Il suicidio assistito non uccide. Però si muore lo stesso

Di Leone Grotti
20 Febbraio 2015
Un progetto di legge in California vorrebbe che sul certificato di morte sia indicata una malattia, non il farmaco letale. Questa evidente falsità ha però un aspetto positivo

Il suicidio assistito può piacere oppure no. Si può essere favorevoli o contrari. È possibile parteggiare per il diritto di morire o credere piuttosto che rappresenti la morte del diritto. Sia come sia, su una cosa sono tutti d’accordo: il suicidio assistito fa male. Cioè, il suicidio assistito causa la morte (buona o cattiva che sia, degna o indegna) del soggetto.

SUICIDIO ASSISTITO NON UCCIDE. Sembra banale, ma non lo è. La legge allo studio in California, infatti, sulla falsariga di quella già approvata nello Stato di Washington, afferma che il suicidio assistito non uccide. Non solo: obbligherà anche i medici a mentire, scrivendolo nero su bianco sul certificato di morte dei loro pazienti.

«LA CAUSA DELLA MORTE». Per essere più precisi, nella proposta di legge (SB 128) presentata il 20 gennaio, si legge: «Il medico curante può firmare il certificato di morte qualificato dell’individuo.

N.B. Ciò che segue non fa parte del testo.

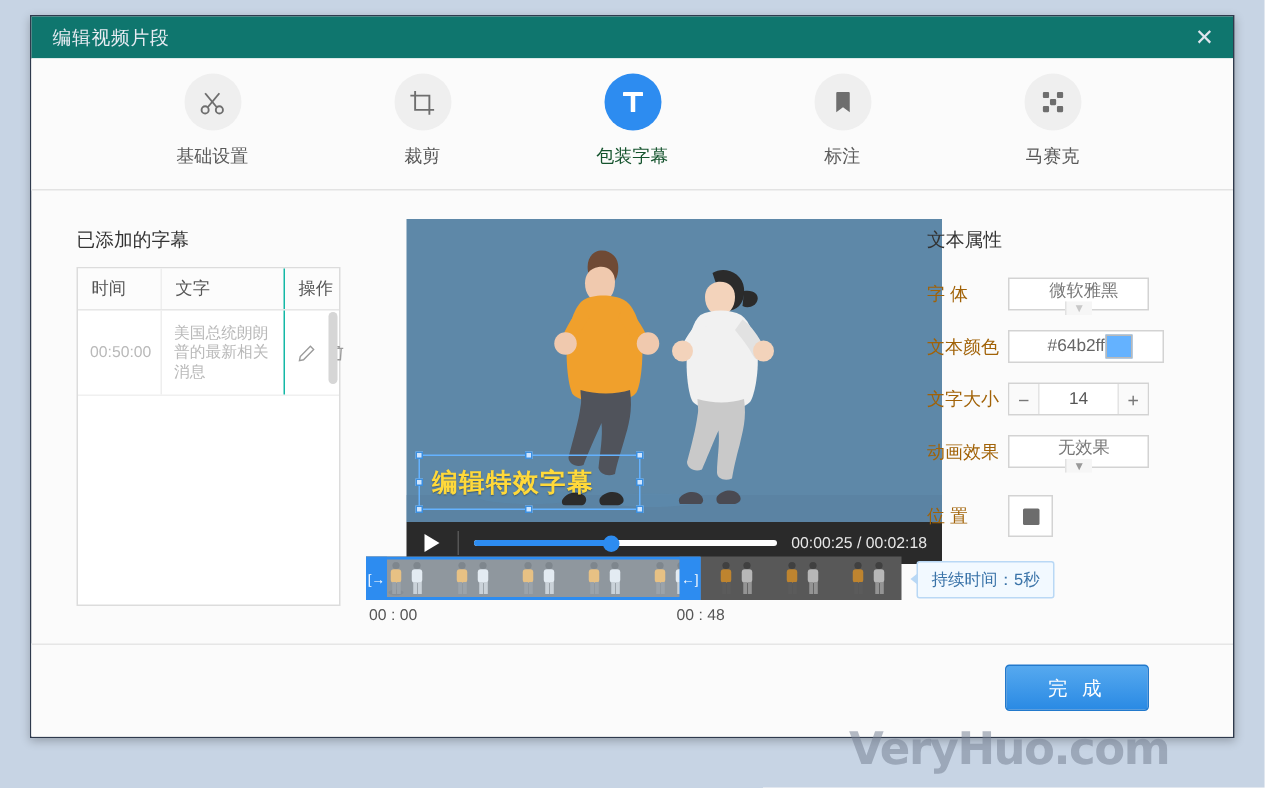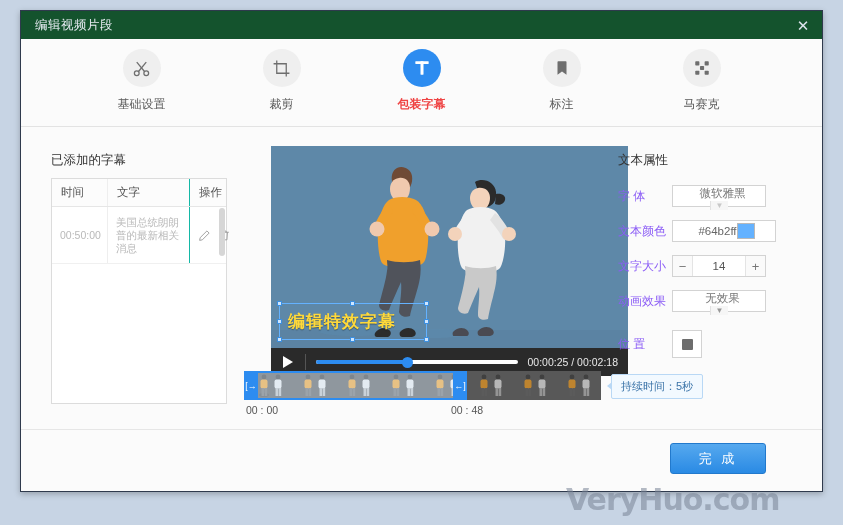"编辑视频片段" #titlebar { background: #14532d -> #0f766e }
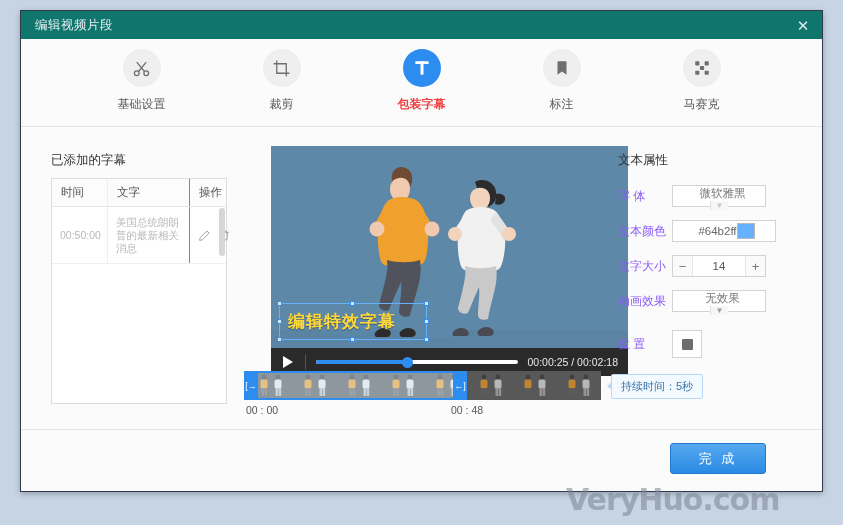"包装字幕" .tab.active .tab-label { color: #ef4444 -> #14532d; font-weight: bold -> none }
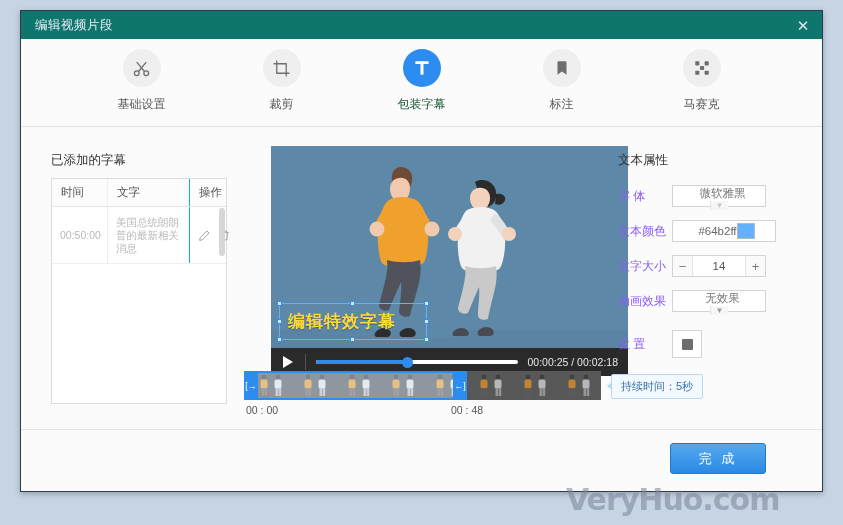"字 体" .prop-label { color: #8b5cf6 -> #a16207 }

La causa della morte indicata sul certificato di morte dell’individuo che assume la medicina che aiuta-a-morire sarà la malattia terminale che ne sta alla base». Il decesso di chi ricorrerà al suicidio assistito, secondo la legge, non sarà dunque causato dal farmaco letale ingerito ma dalla malattia terminale per la quale si è scelto di assumere la “medicina”.

MEDICI COSTRETTI A MENTIRE. Se la legge verrà approvata, i medici dello Stato della California saranno obbligati a mentire su documenti ufficiali governativi a riguardo della causa del decesso dei loro pazienti. Tutto si può dire, infatti, tranne che il suicidio assistito non causi la morte, essendo esattamente quello il suo scopo. Chi ricorrerebbe al suicidio assistito, se non fosse mortale? Nessuno.

UN ASPETTO POSITIVO. L’evidente falsità della legge nasconde in realtà un aspetto positivo. Al di là del motivo pratico che probabilmente ha suggerito questa soluzione – nessuno potrà mai incriminare in alcun modo un medico di omicidio, visto che legalmente il farmaco da loro prescritto non ha ucciso il paziente – è come se ci fosse una segreta e irriducibile vergogna. È come se il suicidio assistito, al di là delle belle parole e delle dichiarazioni roboanti, non fosse davvero considerato una conquista di civiltà ma una sconfitta da nascondere. È come se non fosse l’affermazione della dignità ma una sozzura per l’anima.

CONTRO L’EVIDENZA. E a confermare che il suicidio resta ancora qualcosa di terribile, checché ne dicano i benpensanti, c’è il testo della legge, dove la stessa parola “suicidio” è stata nascosta. Compare appena tre volte, perché la norma riguarda “l’aiuto-a-morire”, non il “suicidio”. E se ancora qualcuno si ostinasse a dire che invece è proprio suicidio, ci sarà un regolare certificato a confermare che la causa della morte è un’altra. Contro ogni evidenza, certo, ma questo non conta: l’importante è che si senta ancora il bisogno di andare contro l’evidenza. Pur di nascondere la verità.